Photo by Jen Theodore on Unsplash
Hello,
Welcome to Known Unknowns, a newsletter that is wary of soft landings that land on quicksand.
Soft landing in sight?
I am a chronic worrier about inflation and interest rates. I can’t help it; I am a Pension Geek, and these variables are a major source of risk. I spent lots of time looking at their history and assumed the happy low-rate/low-inflation world of 2019 couldn’t last. And so, even when it was not fashionable, I was worried and, in retrospect, did not always need to be. So, when higher rates and inflation came back, I was prone to think, “Finally, I was right!” and feel vindicated.

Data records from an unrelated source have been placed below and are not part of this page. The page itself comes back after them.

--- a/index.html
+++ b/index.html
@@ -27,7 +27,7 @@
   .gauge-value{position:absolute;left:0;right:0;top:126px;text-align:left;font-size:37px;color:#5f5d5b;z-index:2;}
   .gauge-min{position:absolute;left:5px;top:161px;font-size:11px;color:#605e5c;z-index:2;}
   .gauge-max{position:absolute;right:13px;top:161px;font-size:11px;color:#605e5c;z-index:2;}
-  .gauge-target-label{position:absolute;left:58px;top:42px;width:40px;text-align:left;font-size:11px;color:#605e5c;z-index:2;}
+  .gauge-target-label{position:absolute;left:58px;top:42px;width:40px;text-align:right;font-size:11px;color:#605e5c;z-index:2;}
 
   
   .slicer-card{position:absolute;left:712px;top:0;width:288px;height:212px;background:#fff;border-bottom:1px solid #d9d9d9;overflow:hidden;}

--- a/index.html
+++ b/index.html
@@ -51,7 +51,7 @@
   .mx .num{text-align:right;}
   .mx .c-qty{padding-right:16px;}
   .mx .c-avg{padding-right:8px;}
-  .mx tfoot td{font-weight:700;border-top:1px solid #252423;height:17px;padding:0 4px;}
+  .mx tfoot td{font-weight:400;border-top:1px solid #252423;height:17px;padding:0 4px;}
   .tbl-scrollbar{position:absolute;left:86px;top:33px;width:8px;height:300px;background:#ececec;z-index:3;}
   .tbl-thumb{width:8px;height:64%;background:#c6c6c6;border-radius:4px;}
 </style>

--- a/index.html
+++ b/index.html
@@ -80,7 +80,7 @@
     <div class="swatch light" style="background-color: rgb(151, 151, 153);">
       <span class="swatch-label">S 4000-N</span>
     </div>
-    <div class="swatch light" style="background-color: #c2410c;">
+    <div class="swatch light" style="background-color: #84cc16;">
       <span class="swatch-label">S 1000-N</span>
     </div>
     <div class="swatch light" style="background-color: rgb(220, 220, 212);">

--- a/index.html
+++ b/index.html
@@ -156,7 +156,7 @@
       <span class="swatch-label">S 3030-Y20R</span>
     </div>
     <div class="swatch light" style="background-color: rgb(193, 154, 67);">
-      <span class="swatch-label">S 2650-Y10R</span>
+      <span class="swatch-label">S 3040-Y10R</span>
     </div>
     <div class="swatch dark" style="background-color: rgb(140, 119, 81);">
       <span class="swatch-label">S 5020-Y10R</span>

But, as of last week, it seems lots of smart people look at the data and see a return to the 2019 world. Now, not all team soft-landing people go that far; to some people, it just means low inflation and unemployment, but they have no view on how long these things last.
But, based on markets, it seems some people are in the we-go-back-to-2019 camp. Really smart economists are arguing that low rates and low inflation are structural to the economy. And that suggests, thanks to some good luck and excellent Fed policy, that soon this whole rising price nightmare will be behind us.

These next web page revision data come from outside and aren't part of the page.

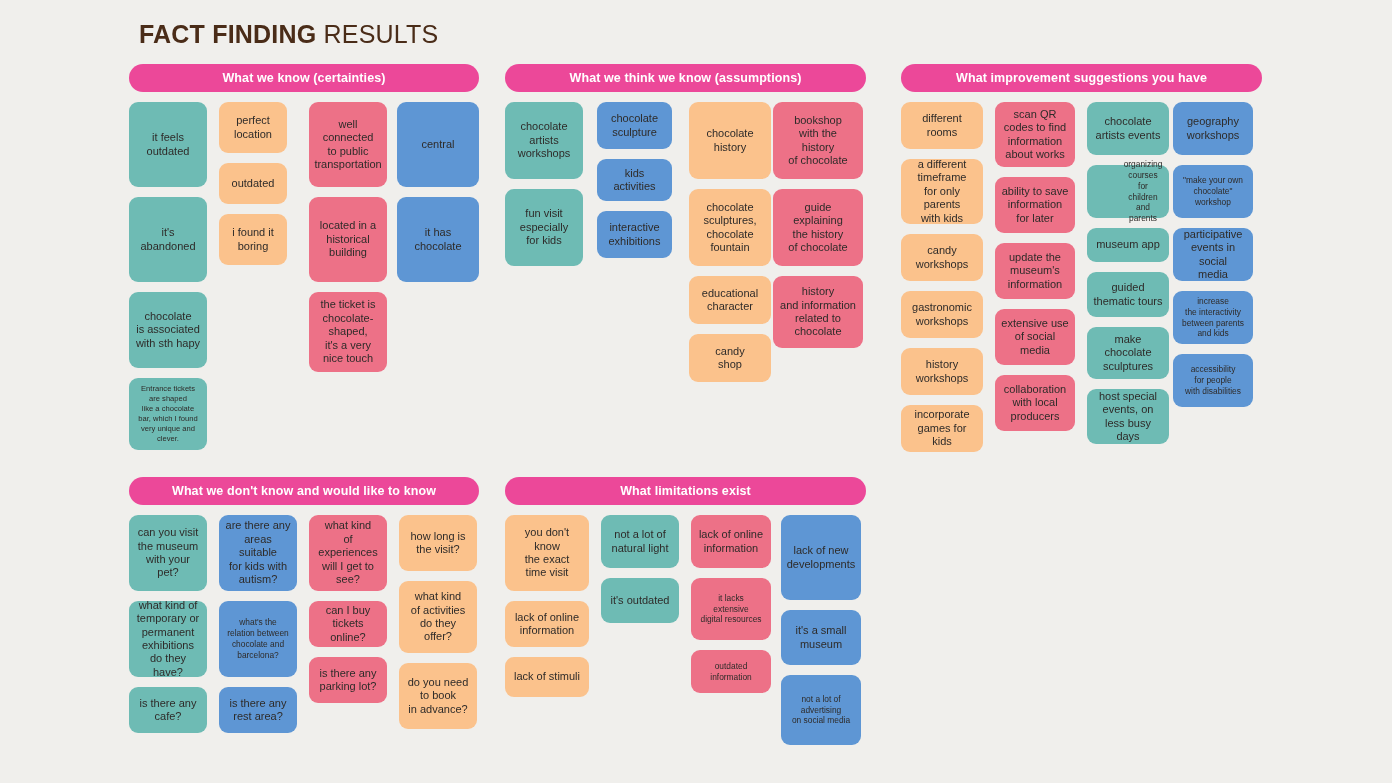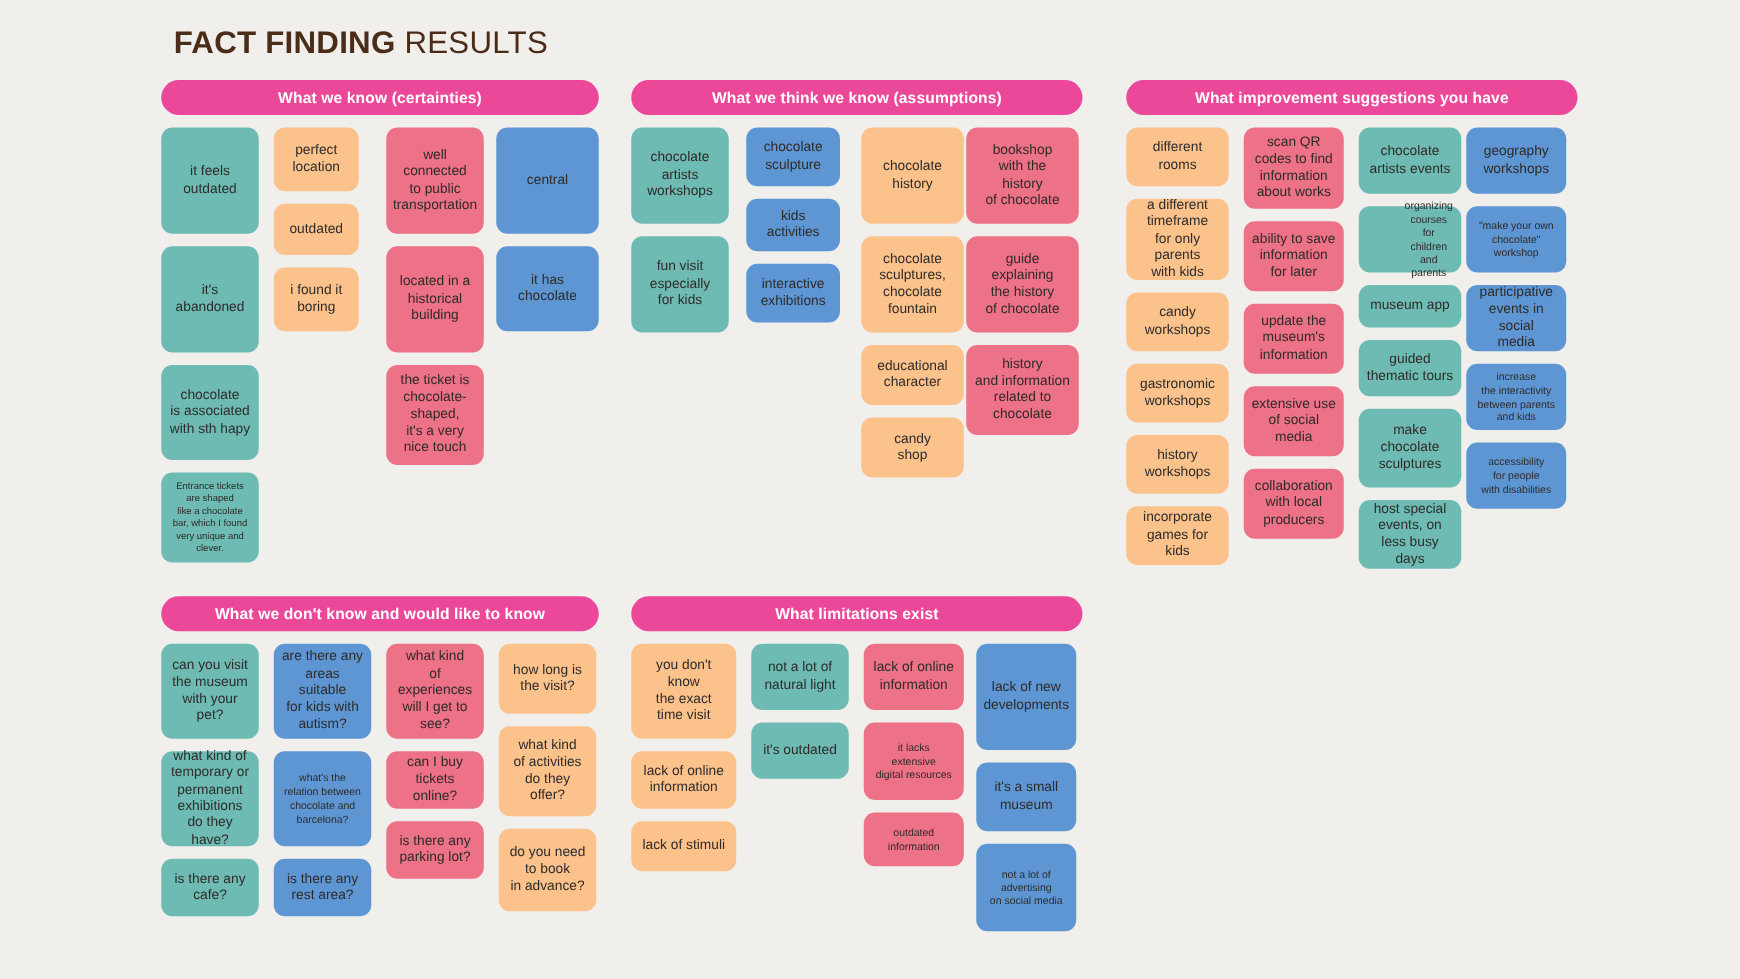--- a/index.html
+++ b/index.html
@@ -137,7 +137,7 @@
           </div>
           <div class="col" style="left: 268px; width: 82px;">
             <div class="card c-blue" style="height: 85px;">central</div>
-            <div class="card c-blue" style="height: 68px;">it has
+            <div class="card c-blue" style="height: 85px;">it has
 chocolate</div>
           </div>
         </div>

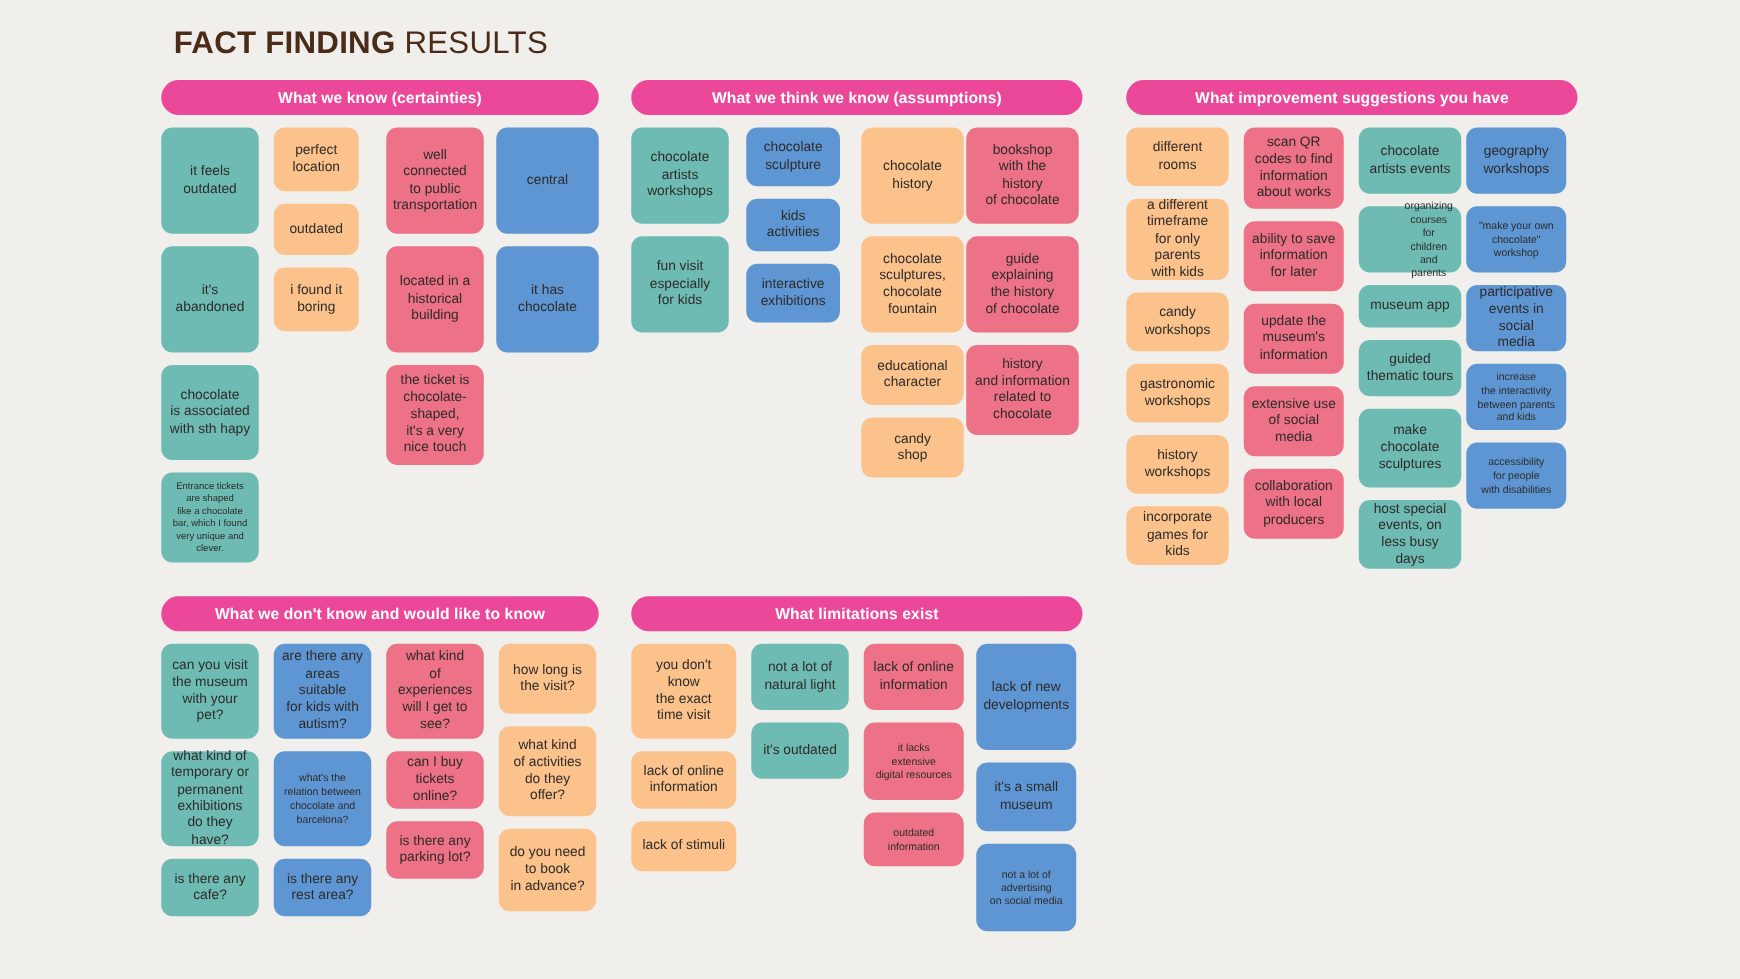--- a/index.html
+++ b/index.html
@@ -234,7 +234,7 @@
             <div class="card c-teal" style="height: 34px;">museum app</div>
             <div class="card c-teal" style="height: 45px;">guided
 thematic tours</div>
-            <div class="card c-teal" style="height: 63px;">make
+            <div class="card c-teal" style="height: 52px;">make
 chocolate
 sculptures</div>
             <div class="card c-teal" style="height: 55px;">host special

And who knows? Maybe we do live in a different world, and a thousand years of interest rate data tells us absolutely nothing about today. Maybe we do live in a world where financial and price risk is negligible because of technology, global integration, or because we are just older and smarter. If so, a soft landing is not just a place to land but a place where we stay, and where we stay is honestly more important than where we land. I hope that’s the case. It would be good for everyone.
Perhaps it’s my bias, but I don’t think this is where we are going, and a bad surprise will be costly for everyone, so it’s worth exploring. Ken Rogoff explains here why even if rates go down, they will go up again. And I am also concerned we may be in a more volatile inflation environment. Inflation was so low for so long, no matter what we did, because we experienced a 35-year-long deflationary supply shock, otherwise known as trade with China and Mexico. And even if we don’t deglobalize, labor in these countries is getting more expensive. Or, at the very least, it certainly seems we are in a riskier macro environment, and how can that not increase term premiums?

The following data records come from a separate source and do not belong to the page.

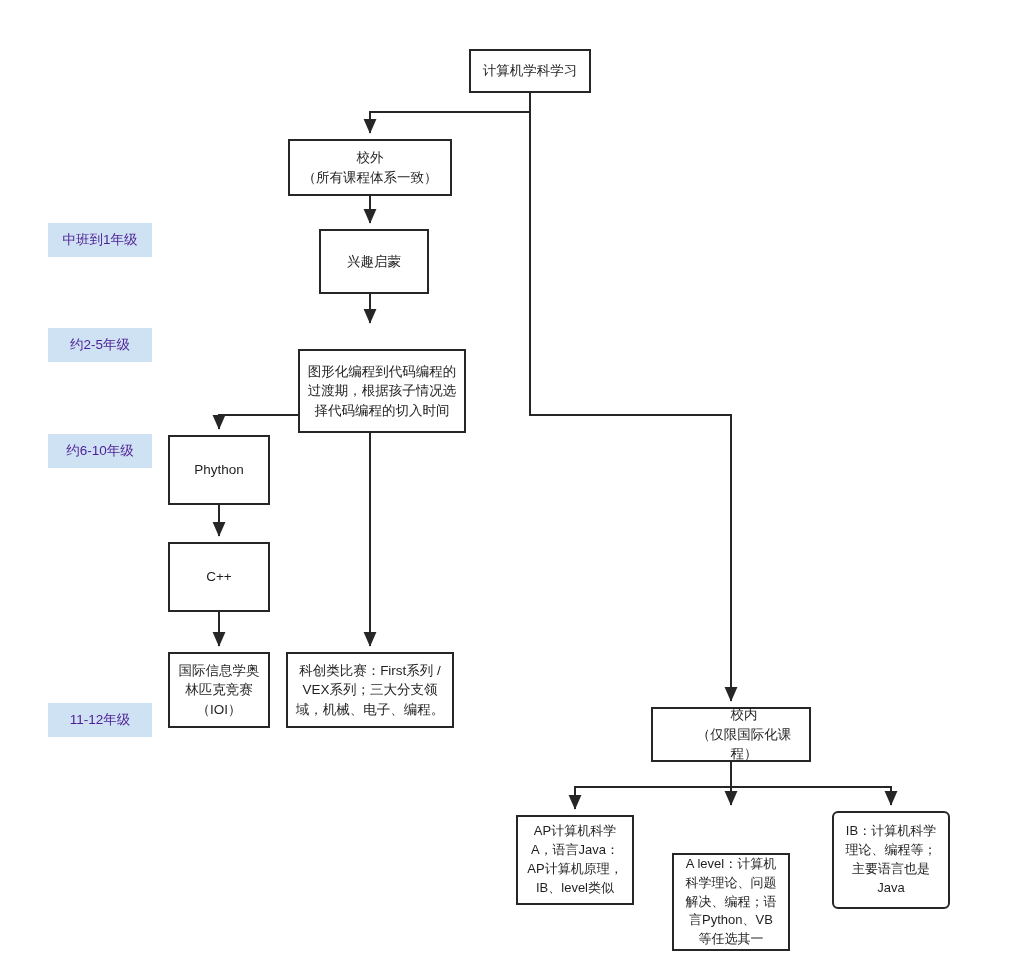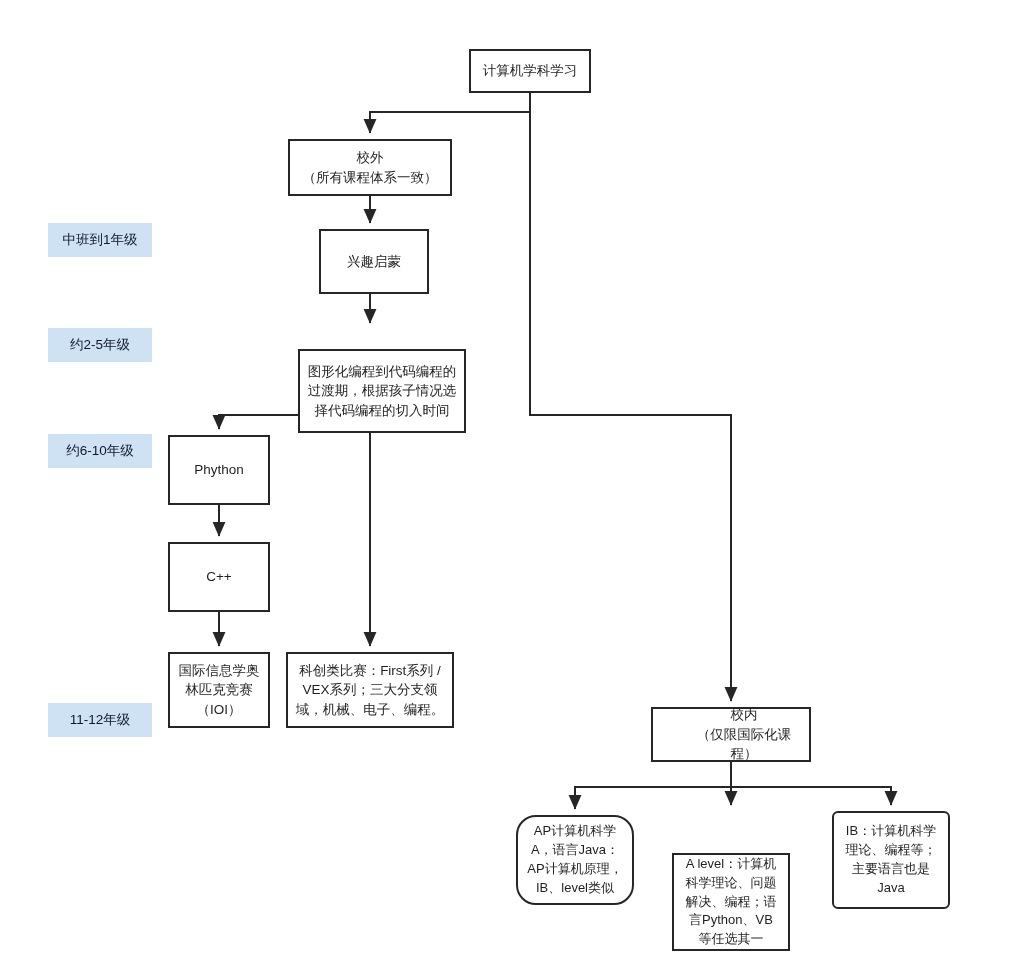--- a/index.html
+++ b/index.html
@@ -49,7 +49,7 @@
     position: absolute;
     box-sizing: border-box;
     background: #cfe2f3;
-    color: #0f172a;
+    color: #4c1d95;
     font-size: 13.5px;
     display: flex;
     align-items: center;

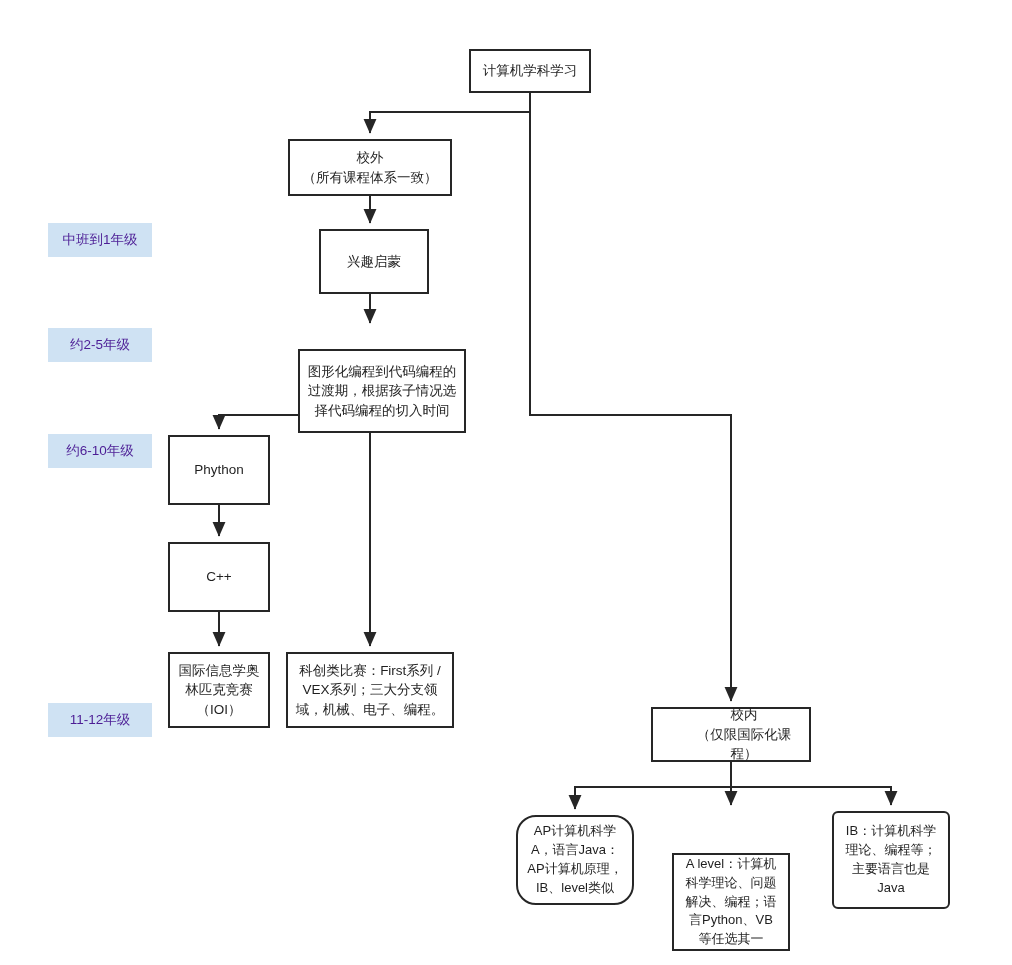--- a/index.html
+++ b/index.html
@@ -106,7 +106,7 @@
 域，机械、电子、编程。</div>
       <div class="node" style="left: 651px; top: 707px; width: 160px; height: 55px; border-color: rgb(38, 38, 38); padding-left: 32px;">校内
 （仅限国际化课程）</div>
-      <div class="node small-text" style="left: 516px; top: 815px; width: 118px; height: 90px; border-color: rgb(38, 38, 38); border-radius: 20px;">AP计算机科学
+      <div class="node small-text" style="left: 516px; top: 815px; width: 118px; height: 90px; border-color: rgb(38, 38, 38);">AP计算机科学
 A，语言Java：
 AP计算机原理，
 IB、level类似</div>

My point is, rate cuts or not in 2024, we aren’t going back to 2019. But I could be wrong.
Pity the Gen Zers
They have had it rough. Their education was interrupted by COVID, and I don’t know how they will afford to buy a home any time soon. We spent years hearing that millennials could not buy real estate because of student debt. This is in spite of the fact that there’s a positive correlation between student loans and home ownership (because college graduates are more likely to be homeowners). And they had a point; houses were more expensive (and bigger too). But the Millennials also had super cheap mortgages, especially during their prime first-home-buying years.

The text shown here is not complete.